The village of Cooperstown, Mayor Jeff Katz and the village trustees have been served.
A lawsuit seeking to oust Cooperstown’s paid parking was handed out individually at a village meeting Monday night.
The first person to speak during public comment was Brenda Berstler who filed the suit with attorney James Konstanty on Friday. Susan Lettis, a process server representing Konstanty, provided the court order to show cause of petition that has 27 supporters along with Berstler and her company, Savor Gracie Inc. The suit is returnable Friday, July 26, in state Supreme Court.
Berstler said the action was taken on advice of counsel to preserve the right of Cooperstown resident and business owners to legally challenge Local Law 3 of 2013, a right that would have expired June 25.

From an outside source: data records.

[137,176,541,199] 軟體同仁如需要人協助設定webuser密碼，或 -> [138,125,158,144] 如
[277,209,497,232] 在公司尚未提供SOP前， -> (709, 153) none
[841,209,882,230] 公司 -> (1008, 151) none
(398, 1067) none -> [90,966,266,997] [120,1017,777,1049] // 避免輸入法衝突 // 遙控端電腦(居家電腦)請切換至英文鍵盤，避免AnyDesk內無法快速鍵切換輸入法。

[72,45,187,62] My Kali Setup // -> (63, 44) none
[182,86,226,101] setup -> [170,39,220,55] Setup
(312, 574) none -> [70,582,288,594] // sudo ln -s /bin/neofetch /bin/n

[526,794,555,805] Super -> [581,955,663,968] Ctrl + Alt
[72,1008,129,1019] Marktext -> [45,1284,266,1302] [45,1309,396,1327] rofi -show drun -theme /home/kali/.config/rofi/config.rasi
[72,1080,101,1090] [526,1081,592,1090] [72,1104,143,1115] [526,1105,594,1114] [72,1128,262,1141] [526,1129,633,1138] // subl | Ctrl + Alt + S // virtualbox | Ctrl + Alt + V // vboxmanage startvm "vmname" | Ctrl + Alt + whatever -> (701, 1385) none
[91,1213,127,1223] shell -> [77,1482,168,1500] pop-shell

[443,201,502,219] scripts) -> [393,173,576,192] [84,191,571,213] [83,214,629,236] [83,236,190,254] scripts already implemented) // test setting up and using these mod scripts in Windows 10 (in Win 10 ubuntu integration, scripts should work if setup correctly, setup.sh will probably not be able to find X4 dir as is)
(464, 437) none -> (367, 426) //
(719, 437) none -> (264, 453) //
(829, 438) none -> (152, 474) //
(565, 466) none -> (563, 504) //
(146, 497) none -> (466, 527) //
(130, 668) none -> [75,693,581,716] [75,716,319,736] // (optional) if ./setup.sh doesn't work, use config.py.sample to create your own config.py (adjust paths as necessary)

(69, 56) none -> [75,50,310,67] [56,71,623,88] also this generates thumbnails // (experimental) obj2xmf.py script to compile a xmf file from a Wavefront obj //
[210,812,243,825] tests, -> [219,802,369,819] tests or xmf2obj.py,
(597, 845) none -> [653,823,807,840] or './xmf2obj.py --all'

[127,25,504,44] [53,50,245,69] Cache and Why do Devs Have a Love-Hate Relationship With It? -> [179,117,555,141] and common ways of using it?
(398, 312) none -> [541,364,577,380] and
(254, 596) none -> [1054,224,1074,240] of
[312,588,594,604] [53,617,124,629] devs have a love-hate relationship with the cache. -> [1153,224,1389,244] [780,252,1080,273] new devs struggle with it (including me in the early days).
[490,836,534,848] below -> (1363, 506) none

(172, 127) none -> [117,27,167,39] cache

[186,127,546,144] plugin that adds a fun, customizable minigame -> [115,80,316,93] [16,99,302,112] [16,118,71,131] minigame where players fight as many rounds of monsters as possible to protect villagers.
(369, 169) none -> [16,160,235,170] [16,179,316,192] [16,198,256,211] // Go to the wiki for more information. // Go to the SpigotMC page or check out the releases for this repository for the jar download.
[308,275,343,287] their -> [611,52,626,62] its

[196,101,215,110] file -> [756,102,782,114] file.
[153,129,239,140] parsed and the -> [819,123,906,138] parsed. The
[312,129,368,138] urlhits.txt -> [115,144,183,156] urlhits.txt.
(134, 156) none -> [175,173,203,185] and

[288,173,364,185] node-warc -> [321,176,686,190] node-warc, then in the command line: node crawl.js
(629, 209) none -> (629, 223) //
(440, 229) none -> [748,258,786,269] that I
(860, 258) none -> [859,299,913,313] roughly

“The result of paid parking implementation in the Cooperstown central business district on Memorial Day Weekend has been a startling loss of revenue,” she said. “This is catastrophic for the entire retail shopping area.”
Berstler said paid parking has been confusing for visitors, caused discontent among residents and created an atmosphere of general ill-will for all.
“This is hardly the reputation Cooperstown, or any village, wishes to cultivate — particularly our historic village of national prominence,” she said.
The owner of Savor New York at 171 Main St. called the $2 per hour fee outrageous, the signage inadequate and the machines confusing and malfunctioning.
“There is a constant threat of expensive ticketing that encourages anyone, resident or visitor, to hurry up and get out of town,” she said. “It’s hardly the welcome that encourages people to wander our village to shop dine and ‘Savor Cooperstown.’”
According to Berstler, every business owner understands the need for working capital and constant overhead costs, just as they understand the need for improvements in Cooperstown’s infrastructure.
“We are willing to work with the village to solve these issues, if our voices are given all due credence,” she said.